The dilemma, however, is that just as the USGA pushes the players to the limit, it pushes the fairness of the course to its limit too. When the weather turns as nasty as it was on Friday in Farmingdale, N.Y., an Open venue finds its tipping point. The result: The world's best golfers are reduced to hacks. Twenty-nine players in the field of 155 failed to break 80 in the second round. The average score was 76.48, the sixth highest in any major since 1990. Only four golfers finished in the 60s: Shigeki Maruyama, whose low round of 67 included an ace at the 161-yard 14th, Padraig Harrington (68), Tiger Woods (68) and John Maginnes (69).

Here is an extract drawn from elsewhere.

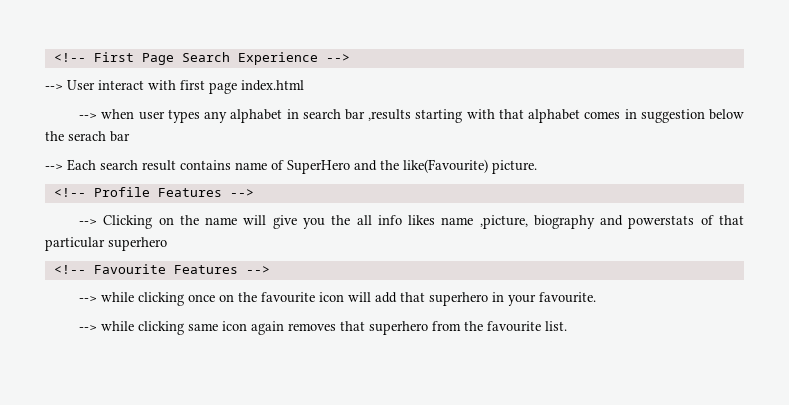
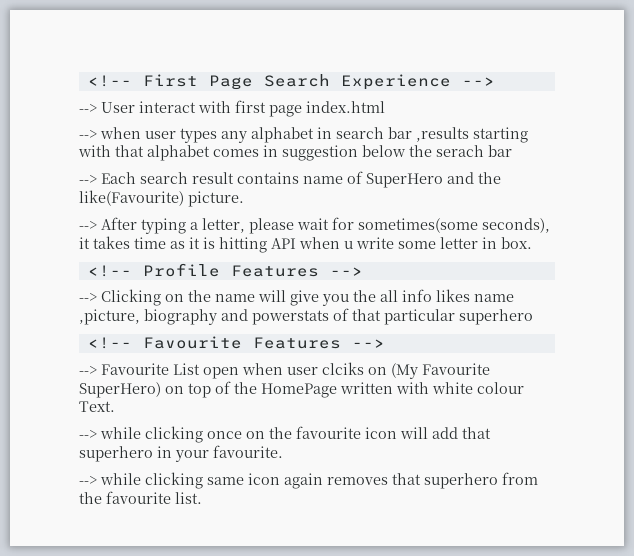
+ --> After typing a letter, please wait for sometimes(some seconds), it takes time as it is hitting API when u write some letter in box.
+ --> Favourite List open when user clciks on (My Favourite SuperHero) on top of the HomePage written with white colour Text.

It's no coincidence that two of the highest-scoring days in recent Open history were played in dreadful weather. The opening round of the '86 Open at Shinnecock Hills (77.81) was played in a northeaster, and during the final round of the '92 Open, Pebble Beach (77.27) was buffeted by 40-mph winds. Veterans who had endured one or both of those rounds dismissed them in comparison to what they endured at Bethpage. "The conditions at Shinnecock were comparable, but this course is harder," said Tom Lehman, who shot a 76 and came in three strokes under the 36-hole cut of 150 (the highest since '86). Others weren't so sanguine. "Come hell or high water, that's how the USGA was going to set it up," said Hal Sutton, "and that's what came." Sutton, who tied for fourth at Shinnecock, shot a 77-77-154 at Bethpage and called the setup the worst job the USGA had ever done.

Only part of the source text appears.